Die Mehrheit der Schweizer Lernenden geht sorgfältig mit ihrem Lohn um. Zu diesem Schluss kommt eine kürzlich veröffentlichte Studie, die im Auftrag der Kantonalbanken durchgeführt wurde. Sie kommt aber auch zum Schluss, dass sich rund die Hälfte der Jugendlichen eine bessere Vermittlung von Finanzwissen und praktischem Know-how wünscht. Das interaktive Theaterstück «Crash», das die St. Galler Kantonalbank vor acht Jahren gemeinsam mit dem Forumtheater Zürich entwickelt hat, kommt diesem Wunsch nach: Es soll Jugendlichen auf spielerische Weise den richtigen Umgang mit Geld vor Augen führen.

Das Stück feiert heute – zumindest in diesem Jahr – seine Appenzeller Premiere: Am Nachmittag werden sich zwei Klassen zu je 40 Schülerinnen und Schülern in Heiden mit einem Thema auseinandersetzen, mit dem Jugendliche wie auch Eltern heutzutage immer häufiger konfrontiert sind: Jugendverschuldung. Am Beispiel eines jungen Pärchens, das tief in der Schuldenfalle steckt, wird aufgezeigt, wie schnell Geld ausgegeben oder geliehen ist – und wie langsam es wieder verdient ist.

Das Publikum spielt mit

Das Theaterstück «Crash» versteht sich jedoch nicht allein als Frontalvorführung, das bloss stilles Zuhören von den Schülern verlangt: «Das Publikum kann sich aktiv am Bühnengeschehen beteiligen, kann Situationen und Handlungen verändern», wie Jolanda Meyer, Mediensprecherin der St. Galler Kantonalbank, sagt.

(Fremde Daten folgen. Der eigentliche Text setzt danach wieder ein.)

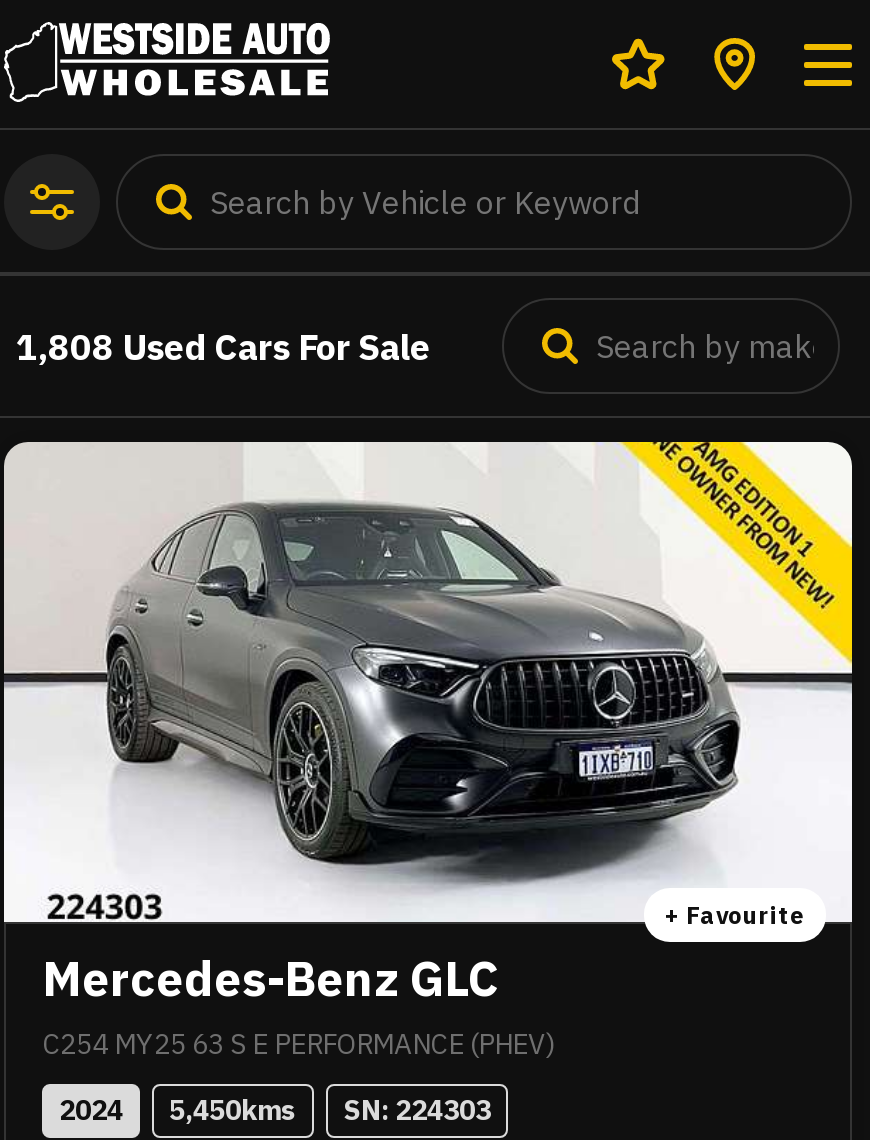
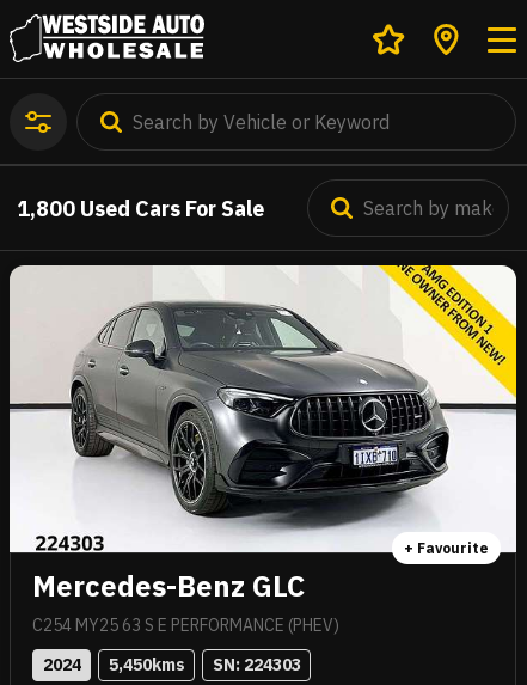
[16,323,430,369] 1,808 Used Cars For Sale -> [17,194,264,222] 1,800 Used Cars For Sale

Hie und da steht die Handlung still, und die Frage richtet sich ans Publikum: Wie würdet ihr in dieser Situation handeln? Gemeinsam wird dann diskutiert und nach Möglichkeiten gesucht, wie die Beteiligten aus den realistischen und schwierigen Situationen wieder herausfinden können. Aufgrund dieser Spontaneität erhält jede Aufführung ihren ganz eigenen Charakter.

Seit 2010 wird das Theaterstück «Crash», das als eine Art ergänzendes Bildungsangebot für die Oberstufe zu verstehen ist, jedes Jahr rund zehn Mal an verschiedenen Standorten in den Kantonen St. Gallen und Appenzell Ausserrhoden aufgeführt. In dieser Zeit haben bereits 9000 Jugendliche an den Theateraufführungen teilgenommen. «Es besteht eine grosse Nachfrage seitens der Schulen, die Termine sind oft schon früh ausgebucht», sagt Jolanda Meyer. Auch bei den Jugendlichen komme das Stück gut an, vor allem der interaktive Aspekt werde geschätzt: «Die Jugendlichen mögen es, zu diskutieren – anstatt nur belehrt zu werden.»